Danke schon mal für eure Hilfe.
Viele Grüße.


----------



## ComFreek (8. Dezember 2019)

Guck doch mal, ob du das auf Help-4-Windows Official Site: Get Help for Windows 10, 8, 7, Vista, XP findest. Das habe ich via Google mit "windows xp shell icons" gefunden.


----------



## Marc Römer (8. Dezember 2019)

Hallo ComFreek. Danke für deine Antwort. Das von mir gesuchte Icon ist leider nicht dabei.


----------



## Marc Römer (8. Dezember 2019)

Jetzt habe ich den VLC-Player wieder deinstalliert. Plötzlich ist das gewünschte Icon wieder da:




Nun ist die Frage: Wie komme ich da ran? Ich würde dieses Icon gerne so definieren, dass es für alle Audiodateien angezeigt wird. Trotzdem würde ich auch gerne wieder den VLC-Player installieren, aber dann wird als Icon wieder dieses VLC-Hütchen angezeigt.


----------



## Sempervivum (8. Dezember 2019)

Also ich habe dieses Icon noch nie gesehen. Hast Du da vielleicht einen anderen Player vor dem VLC installiert? Womit werden die MP3s denn jetzt geöffnet?


----------



## Marc Römer (8. Dezember 2019)

Er fragt mich, mit welchem Programm ich die Dateien abspielen möchte. Kann ich mit Windows Media Player machen, oder auch mit WinAmp.

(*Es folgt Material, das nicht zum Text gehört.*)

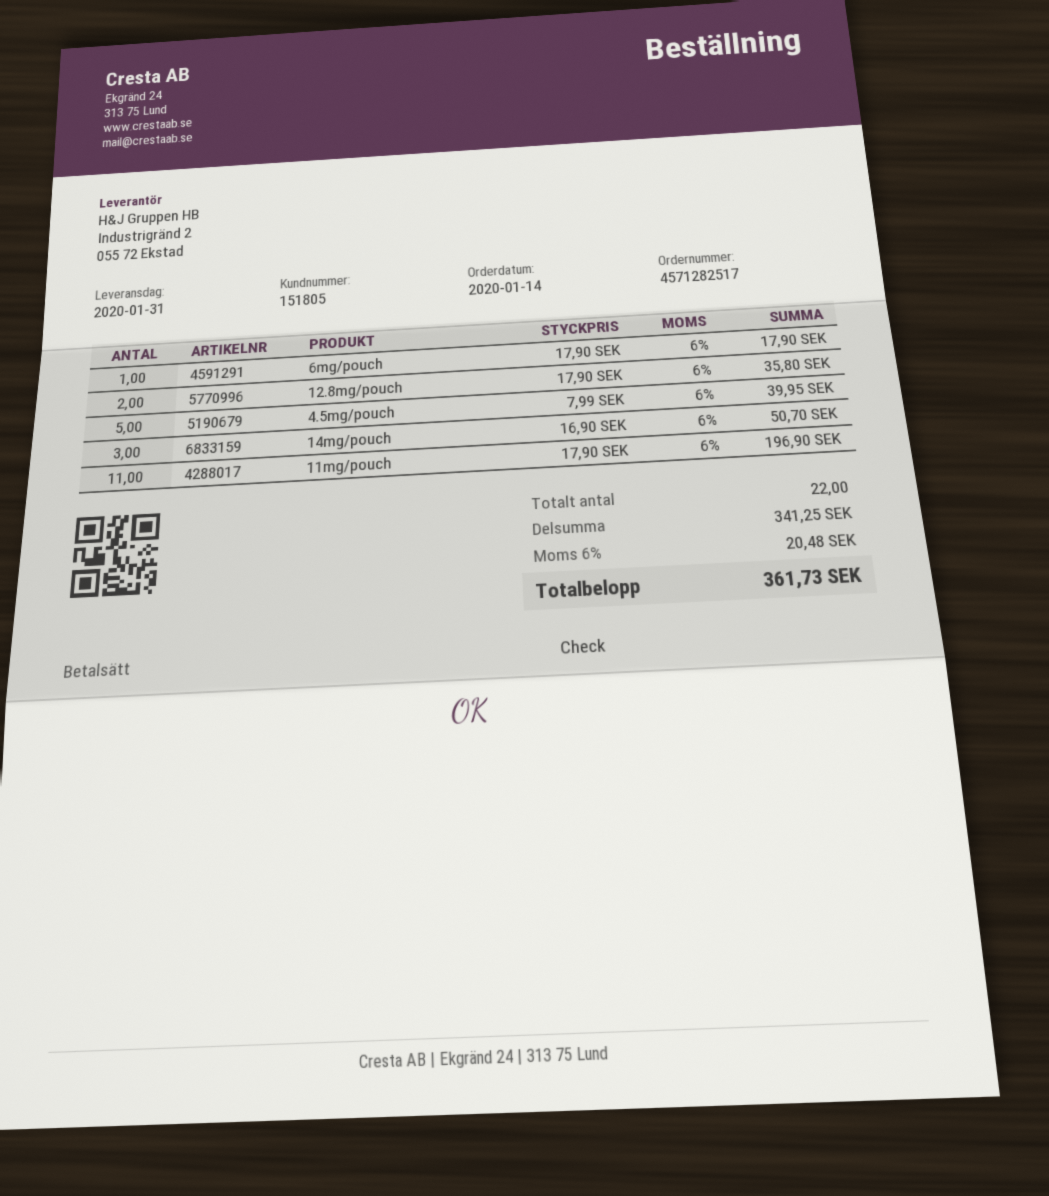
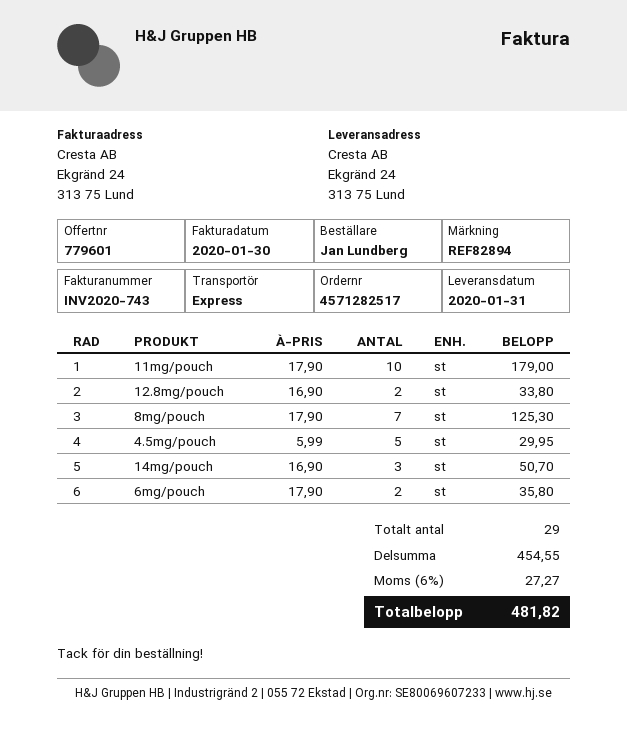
6mg/pouch: 1 x 17.90 = 17.90 -> 2 x 17.90 = 35.80
12.8mg/pouch: 2 x 17.90 = 35.80 -> 2 x 16.90 = 33.80
4.5mg/pouch: 5 x 7.99 = 39.95 -> 5 x 5.99 = 29.95
11mg/pouch: 11 x 17.90 = 196.90 -> 10 x 17.90 = 179.00
8mg/pouch: none -> 7 x 17.90 = 125.30
total quantity: 22 -> 29
subtotal: 341.25 -> 454.55
tax: 6% = 20.48 -> 6% = 27.27
total: 361.73 -> 481.82

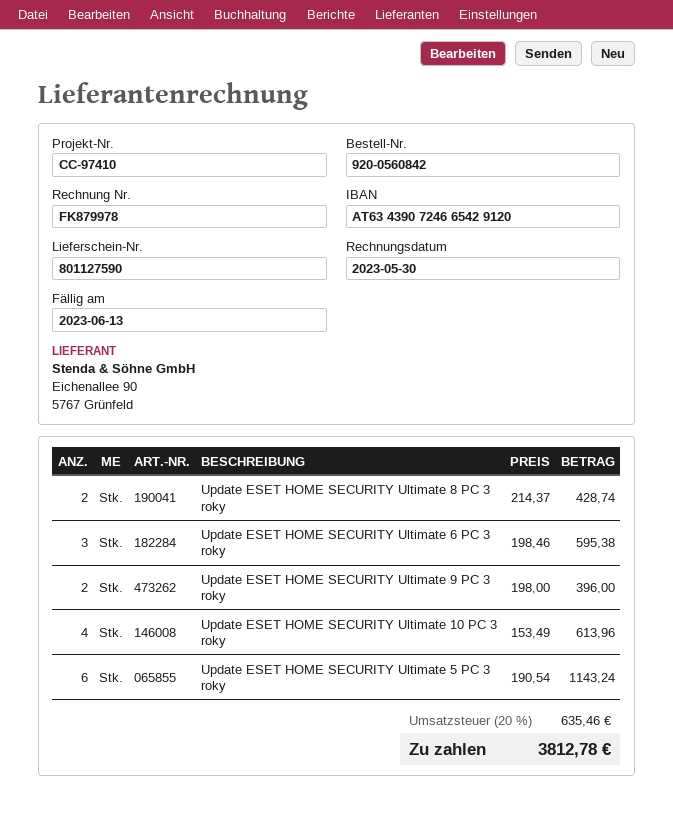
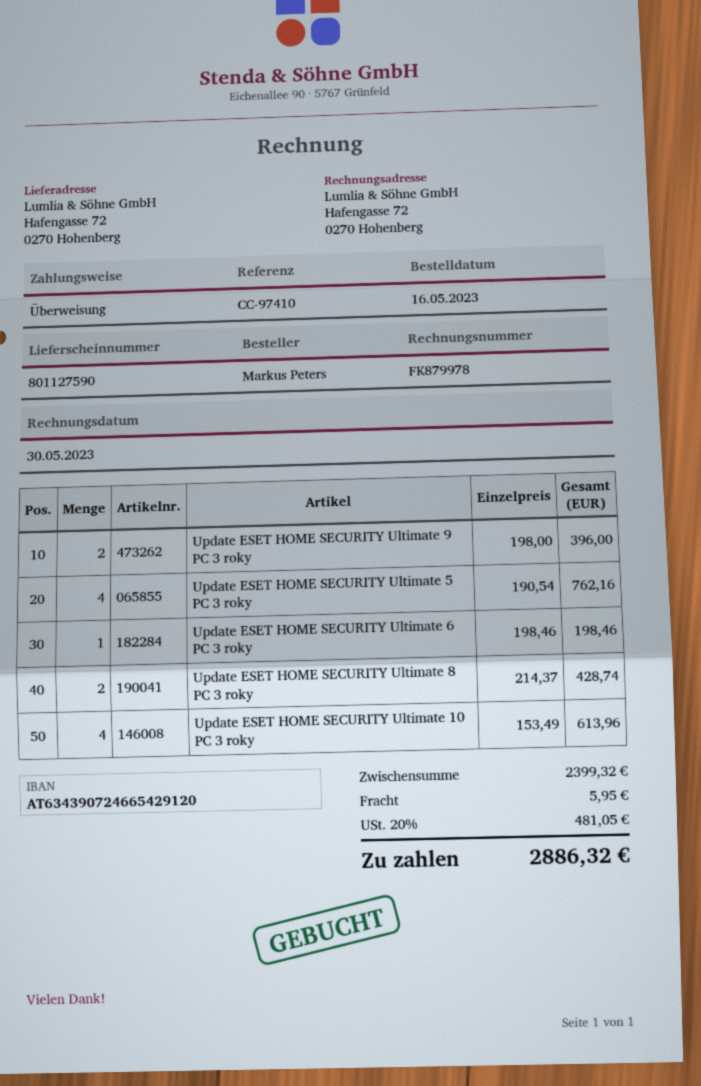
Update ESET HOME SECURITY Ultimate 6 PC 3 roky: 3 x 198.46 = 595.38 -> 1 x 198.46 = 198.46
Update ESET HOME SECURITY Ultimate 5 PC 3 roky: 6 x 190.54 = 1143.24 -> 4 x 190.54 = 762.16
shipping: none -> 5.95
tax: 20% = 635.46 -> 20% = 481.05
total: 3812.78 -> 2886.32

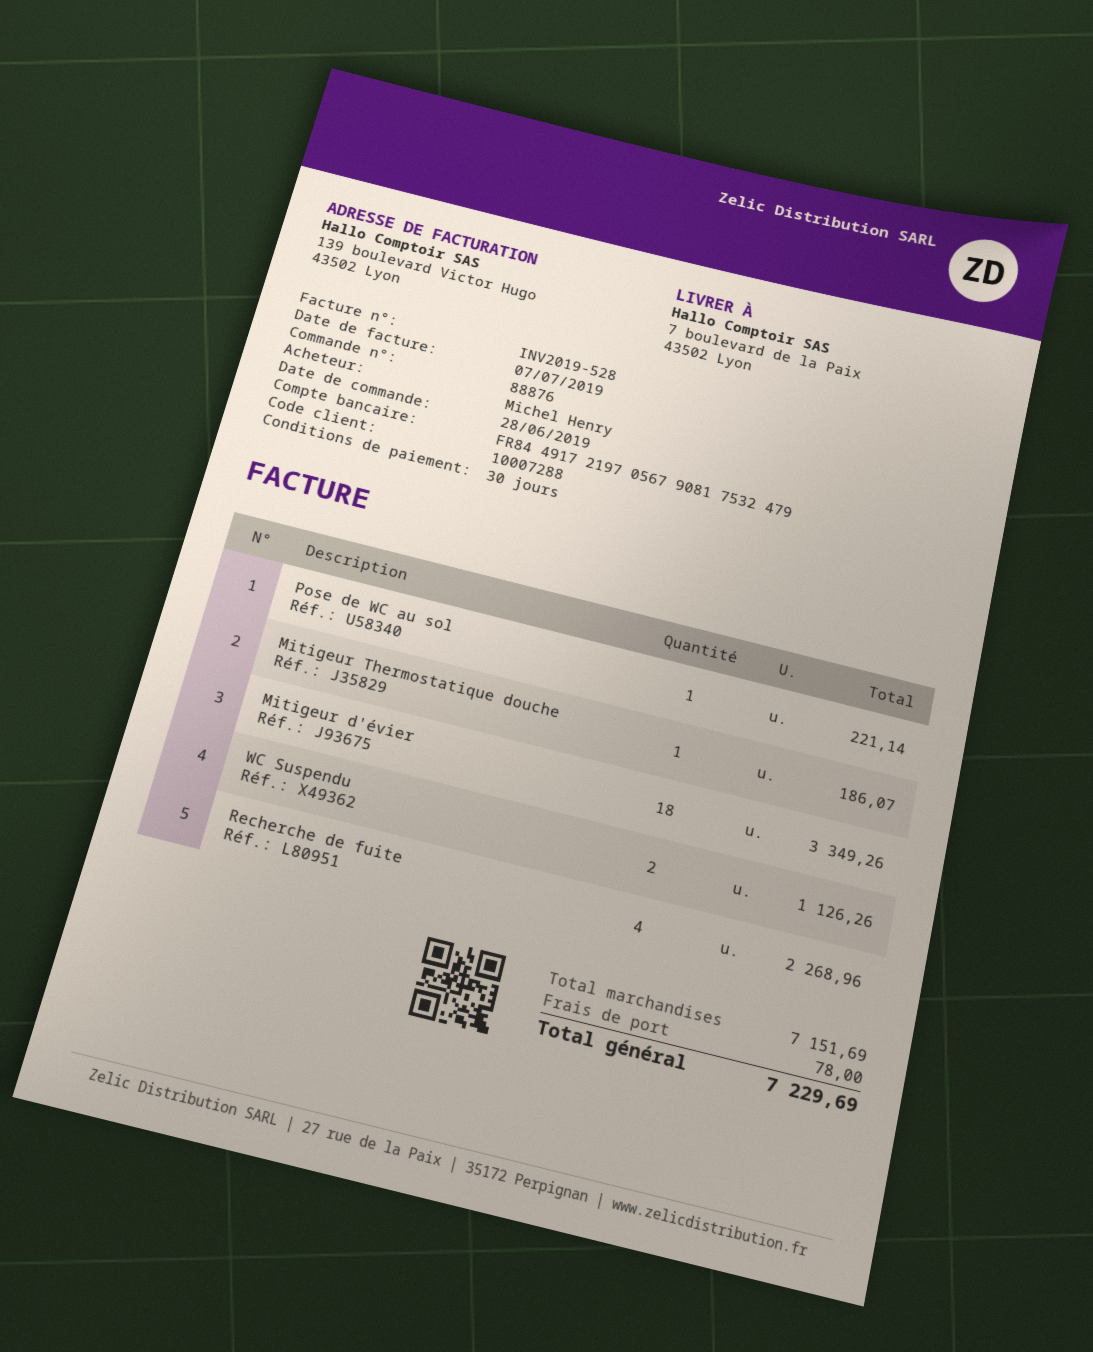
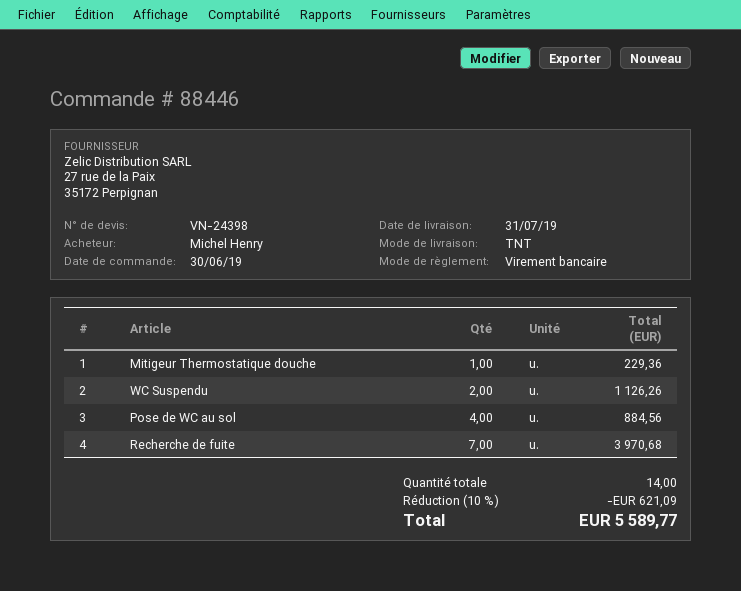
order number: 88876 -> 88446
order date: 2019-06-28 -> 2019-06-30
Pose de WC au sol: 1 for 221.14 -> 4 for 884.56
Mitigeur Thermostatique douche: 1 for 186.07 -> 1 for 229.36
Mitigeur d'évier: 18 for 3349.26 -> none
Recherche de fuite: 4 for 2268.96 -> 7 for 3970.68
discount: none -> 10% = 621.09
shipping: 78.00 -> none
total: 7229.69 -> 5589.77

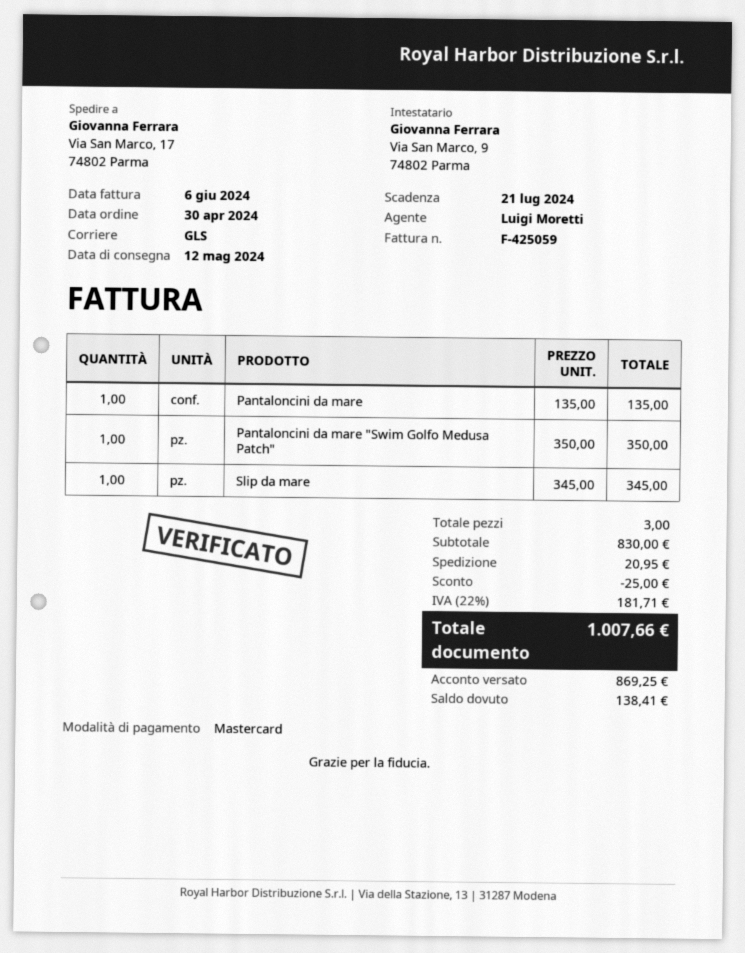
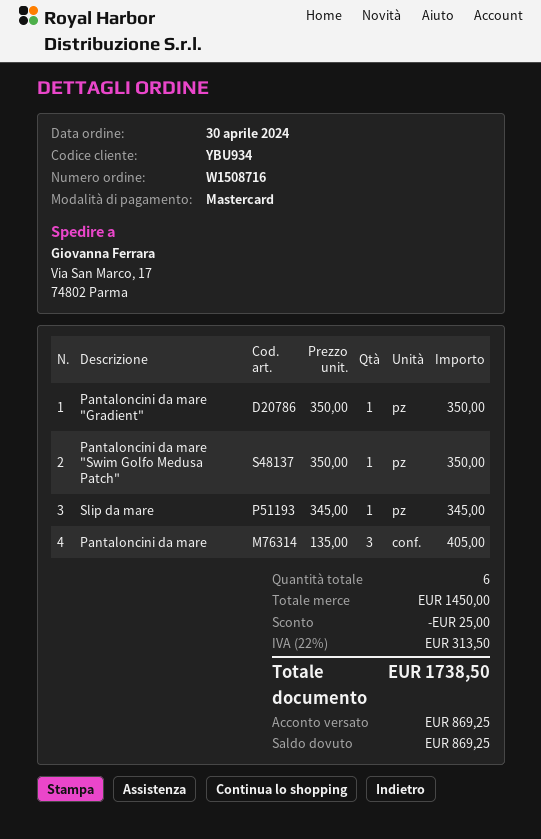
Pantaloncini da mare: 1 x 135.00 = 135.00 -> 3 x 135.00 = 405.00
Pantaloncini da mare "Gradient": none -> 1 x 350.00 = 350.00
total quantity: 3 -> 6
subtotal: 830.00 -> 1450.00
shipping: 20.95 -> none
tax: 22% = 181.71 -> 22% = 313.50
total: 1007.66 -> 1738.50
balance: 138.41 -> 869.25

Weißt Du vielleicht eine Möglichkeit, wie ich auf dieses Icon zugreifen kann? Es ist ja auf jeden Fall vorhanden und müsste irgendwo in den Weiten dieses Laptops hinterlegt sein.


----------



## Sempervivum (8. Dezember 2019)

Nein, dann habe ich leider keine Ahnung. Oder ganz ins Blaue geraten: Ich sehe da Q-Dir, wenn ich das richtig sehe, ist das ein alternativer Dateimanager. Bringt der vielleicht seine eigenen Icons mit?


----------



## Marc Römer (8. Dezember 2019)

Nein, der bringt keine eigenen Icons mit. Im Windows Explorer sehen die genau so aus. Ich glaube, ich bin der Sache jetzt etwas näher gekommen. Es sieht so aus, als wenn das Icon von Winamp stammt:



Ich muss mal schauen, ob es in Winamp die Einstellungsmöglichkeiten gibt, dass ich festlegen kann:
"Alle Audiodateien sollen mit Winamp geöffnet werden." Damit wäre ich ja im Prinzip auch am Ziel.


----------



## Sempervivum (8. Dezember 2019)

Ja, in den Optionen sollte man die Dateitypen festlegen können, die mit Winamp geöffnet werden sollen.


----------



## Marc Römer (8. Dezember 2019)

Vielen Dank für eure Hilfe. So müsste es funktionieren.


----------



## Zvoni (9. Dezember 2019)

Oder man schaut da nach, wo es am Ende tatsächlich steht.
Stell deinen Rechner so her, dass wieder dieses Icon angezeigt wird.
Öffne die Registry (im Suchen-Feld "regedit" eingeben).
Suche in HKEY_CLASSES_ROOT nach ".mp3"
Direkt unter dem Schlüssel steht in (Standard) die eigentliche Datei-Beschreibung (Bei mir steht "iTunes.mp3")
EXAKT genau nach diesem Eintrag weitersuchen in HKEY_CLASSES_ROOT!
Wenn du diesen Schlüssel aufmachst, gibt es einen Unterschlüssel namens "DefaultIcon" (eidderdaus, was das wohl sein könnte.....)
Bei mir steht da unter (Standard) = "C:\Program Files\iTunes\iTunes.exe",-129
Heisst: Es ist das 129ste (oder ist es eigentlich das 130ste?) Icon in der Datei iTunes.exe


----------